Se nessuna volontà di un individuo fosse davvero sua (propria), ovvero libera, allora l'origine delle sue volontà non sarebbe un io. Vi sarebbe certo sempre un individuo, ma senza un io.

Di modo che, se il libero arbitrio non esiste (non che "credo" che non esista, non esiste davvero!) allora io non esisto.
E se non esisto, vi è poco da rallegrarmi autoassolvendomi, perché non vi è nessuno da assolvere.

Mi ritrovo in sostanza puro spettatore di ciò che avviene.

Pensieri, desideri, dolori, piaceri... sorgono influenzando l'evolversi della mia vita e poi se ne vanno sostituiti da altri.
Vi gioca pure la mia volontà, che però è "mia" solo per modo di dire, anche se la maggior parte delle volte mi ci identifico.

Anche il pensiero che il libero arbitrio è un'illusione rientra nella trama della mia vita. Una trama in cui non decido liberamente nulla. Neppure di autoassolvermi... Neppure di provarne conforto...

Ma tutto avviene,  a prescindere da me.
Per la semplice ragione che non esisto.

Chi allora pensa, desidera, vuole...?

Eh, si dovrebbe riuscire a completare il processo...
Tardi ti ho amata, bellezza tanto antica e tanto nuova, tardi ti ho amata. Tu eri con me, mentre io ero lontano da te.

Ipazia

... ma per completarlo bisogna con-prenderlo: il processo è dialettico, non sillogistico.

L'argomento causale "ab origine" funziona ontologicamente nelle catene processuali lineari, proprie del metodo scientifico classico, basato sul rigore della riproducibilità, ma laddove non vi è automatismo riproduttivo quel metodo non produce conoscenza; al massimo dogmi su paradigmi fallaci.

La rottura del principio di riproducibilità sillogistica avviene al sorgere, geneticamente ancora misterioso, della vita, quando alla "materia" spuntarono le gambe che le permisero un primo rudimentale l.a. (en passant: il mistero produce le mitologie e il "senso del sacro" ...).

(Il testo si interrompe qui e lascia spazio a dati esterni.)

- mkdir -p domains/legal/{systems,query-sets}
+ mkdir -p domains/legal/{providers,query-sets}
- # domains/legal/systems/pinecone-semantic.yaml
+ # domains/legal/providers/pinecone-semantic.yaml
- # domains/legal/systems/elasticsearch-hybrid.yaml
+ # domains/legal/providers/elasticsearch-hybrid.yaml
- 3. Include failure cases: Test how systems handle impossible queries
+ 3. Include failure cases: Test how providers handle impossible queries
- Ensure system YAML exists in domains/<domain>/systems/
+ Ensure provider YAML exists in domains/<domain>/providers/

Ma divenne decisamente ingestibile sillogisticamente quando alle gambe spuntò un snc che iniziò a voler fare di testa sua generando l'io. Un io individuale che, a complicare ancor più la scena, incontrando altri io individuali si mise a copulare generando, fisicamente e metafisicamente, degli io collettivi. Che ad ulteriore complicazione incontrando altri io (individuali e collettivi) alternarono, dialetticamente, eros e polemos, generando altri io. E così via nei secoli dei secoli. Amen.

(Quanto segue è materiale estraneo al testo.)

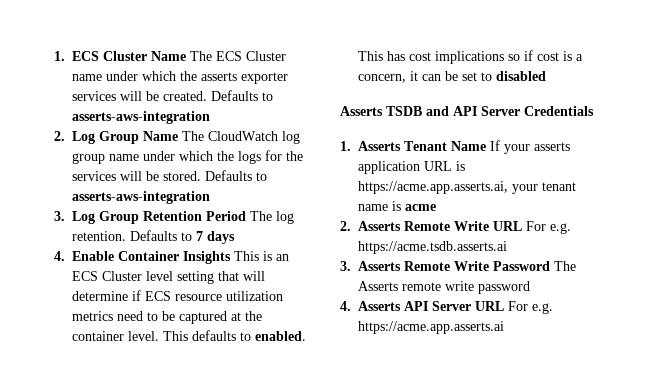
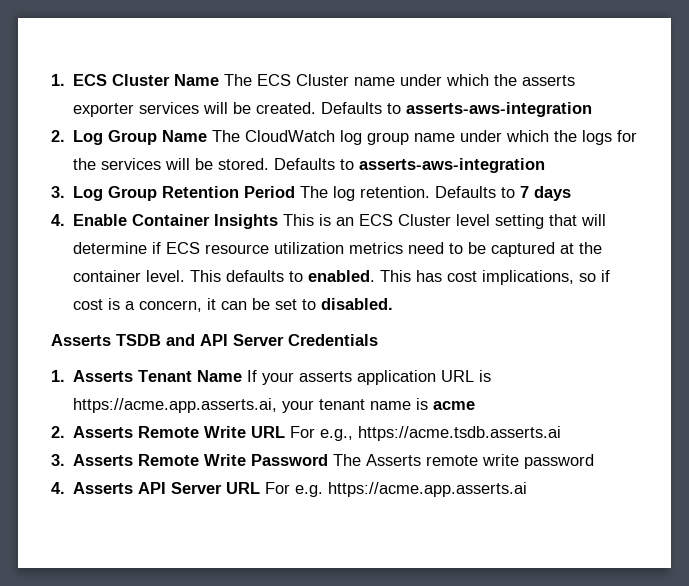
- This has cost implications so if cost is a concern, it can be set to disabled
+ This has cost implications, so if cost is a concern, it can be set to disabled.
- 2. Asserts Remote Write URL For e.g. https://acme.tsdb.asserts.ai
+ 2. Asserts Remote Write URL For e.g., https://acme.tsdb.asserts.ai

Questa è la genesi dell'io, che ha pure una sua formuletta metafisica: la quantità produce qualità. La quantità di che ? Della diversificazione e sintesi della materia in forme sempre più complesse, la più complessa e intrigante delle quali è la struttura modulare del DNA, tale da impedire che il figlio sia la fotocopia del genitore. In tale differenziazione e reciproca interazione si muove il processo identificativo individuale, l'euristica fondativa dell'io.
pacata posse omnia mente tueri (Lucrezio)
simplex sigillum veri

bobmax

Ipazia, il discorso che ho fatto partiva dall'ipotesi della non esistenza del libero arbitrio.
Da cui ne consegue logicamente che in tal caso pure l'io non esiste.
È un ragionamento squisitamente logico, qui la dialettica non c'entra nulla.

Viceversa la dialettica è fondamentale per spingersi ai limiti della stessa logica. Ma rispettandola, sempre!

Mentre ipotizzare un salto tra quantitativo e qualitativo, su cui poi fondare la propria interpretazione del mondo, vuol dire rinnegare la logica in nome di ciò che più piace...
Tardi ti ho amata, bellezza tanto antica e tanto nuova, tardi ti ho amata. Tu eri con me, mentre io ero lontano da te.

viator

Salve Ipazia. Citandoti : "Questa è la genesi dell'io, che ha pure una sua formuletta metafisica: la quantità produce qualità. La quantità di che ? Della diversificazione e sintesi della materia in forme sempre più complesse, la più complessa e intrigante delle quali è la struttura modulare del DNA, tale da impedire che il figlio sia la fotocopia del genitore. In tale differenziazione e reciproca interazione si muove il processo identificativo individuale, l'euristica fondativa dell'io".
Ottimo. Preciserei "............tale da impedire che il figlio sia la fotocopia del genitore pur giacendo su di un supporto che deve essere identico all'originale".
Infatti questa è la meraviglia citata da Freud quando egli parla di "archetipo prototipo". Saluti.
Esiste una sola certezza : non esiste alcuna certezza.